Instructions for the task —
Could you retype every line below exactly, omitting the images?

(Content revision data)
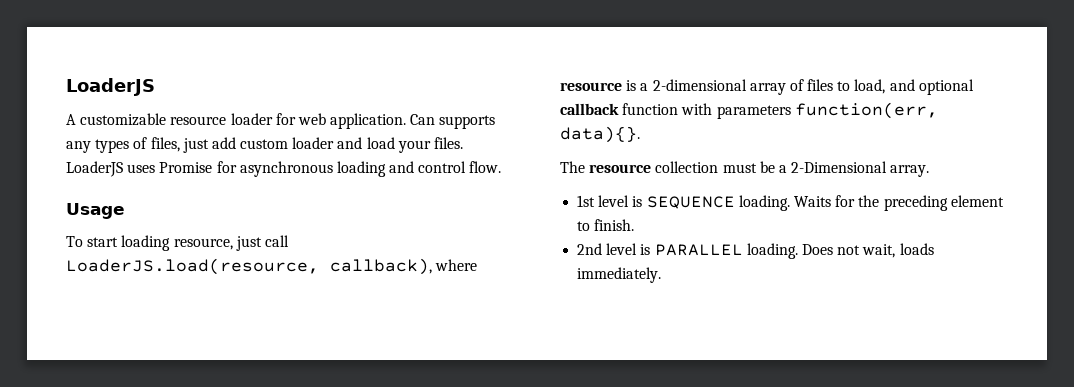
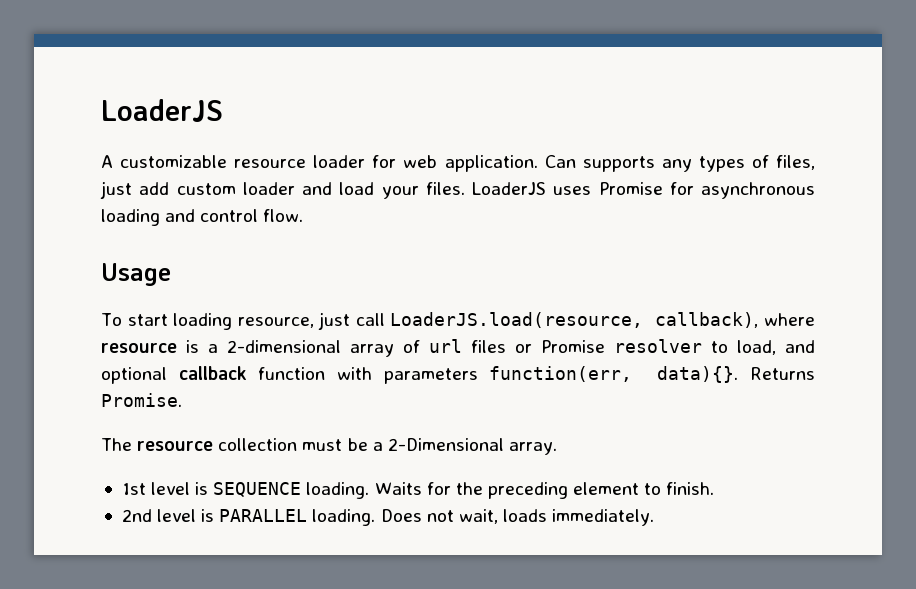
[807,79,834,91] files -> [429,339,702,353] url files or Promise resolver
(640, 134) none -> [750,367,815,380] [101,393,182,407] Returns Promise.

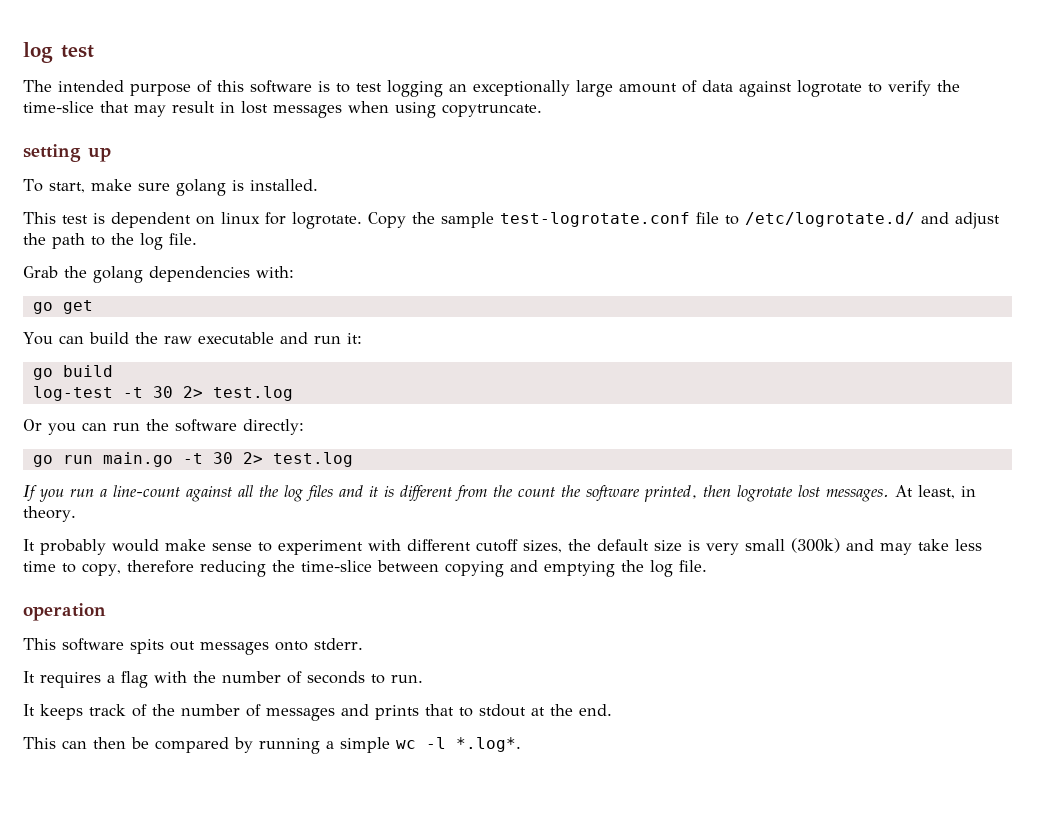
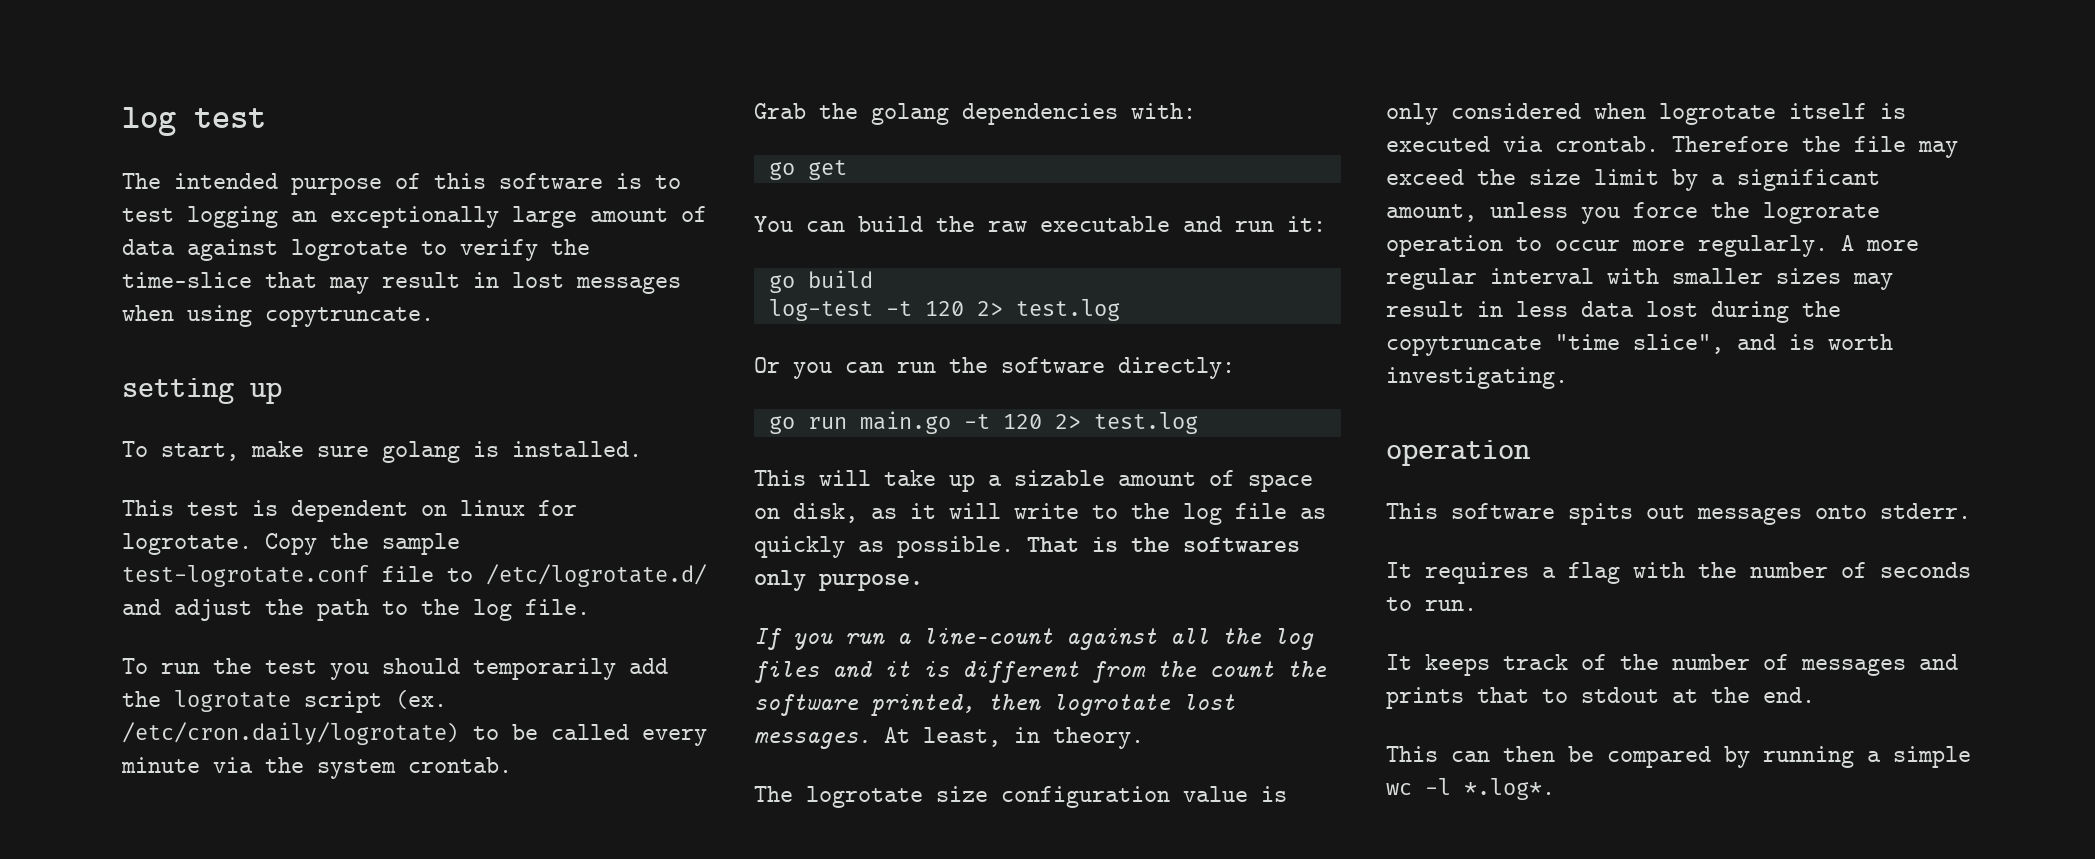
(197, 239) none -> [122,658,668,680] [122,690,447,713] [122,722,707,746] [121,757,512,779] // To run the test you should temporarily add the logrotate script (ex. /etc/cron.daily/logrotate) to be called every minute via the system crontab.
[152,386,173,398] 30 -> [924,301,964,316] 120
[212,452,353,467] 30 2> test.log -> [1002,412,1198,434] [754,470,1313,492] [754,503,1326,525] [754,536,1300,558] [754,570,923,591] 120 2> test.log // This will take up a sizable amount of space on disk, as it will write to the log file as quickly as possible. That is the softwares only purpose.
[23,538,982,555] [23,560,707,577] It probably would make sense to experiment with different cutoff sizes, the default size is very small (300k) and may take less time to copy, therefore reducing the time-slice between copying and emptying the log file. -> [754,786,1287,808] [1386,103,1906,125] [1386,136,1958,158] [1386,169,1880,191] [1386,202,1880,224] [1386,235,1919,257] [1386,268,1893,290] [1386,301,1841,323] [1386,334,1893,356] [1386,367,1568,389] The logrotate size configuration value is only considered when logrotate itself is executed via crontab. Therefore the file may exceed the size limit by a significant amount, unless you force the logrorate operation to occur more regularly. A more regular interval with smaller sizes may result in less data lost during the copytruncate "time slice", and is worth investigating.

Exercise solution —
[807,79,834,91] files -> [429,339,702,353] url files or Promise resolver
(640, 134) none -> [750,367,815,380] [101,393,182,407] Returns Promise.

(197, 239) none -> [122,658,668,680] [122,690,447,713] [122,722,707,746] [121,757,512,779] // To run the test you should temporarily add the logrotate script (ex. /etc/cron.daily/logrotate) to be called every minute via the system crontab.
[152,386,173,398] 30 -> [924,301,964,316] 120
[212,452,353,467] 30 2> test.log -> [1002,412,1198,434] [754,470,1313,492] [754,503,1326,525] [754,536,1300,558] [754,570,923,591] 120 2> test.log // This will take up a sizable amount of space on disk, as it will write to the log file as quickly as possible. That is the softwares only purpose.
[23,538,982,555] [23,560,707,577] It probably would make sense to experiment with different cutoff sizes, the default size is very small (300k) and may take less time to copy, therefore reducing the time-slice between copying and emptying the log file. -> [754,786,1287,808] [1386,103,1906,125] [1386,136,1958,158] [1386,169,1880,191] [1386,202,1880,224] [1386,235,1919,257] [1386,268,1893,290] [1386,301,1841,323] [1386,334,1893,356] [1386,367,1568,389] The logrotate size configuration value is only considered when logrotate itself is executed via crontab. Therefore the file may exceed the size limit by a significant amount, unless you force the logrorate operation to occur more regularly. A more regular interval with smaller sizes may result in less data lost during the copytruncate "time slice", and is worth investigating.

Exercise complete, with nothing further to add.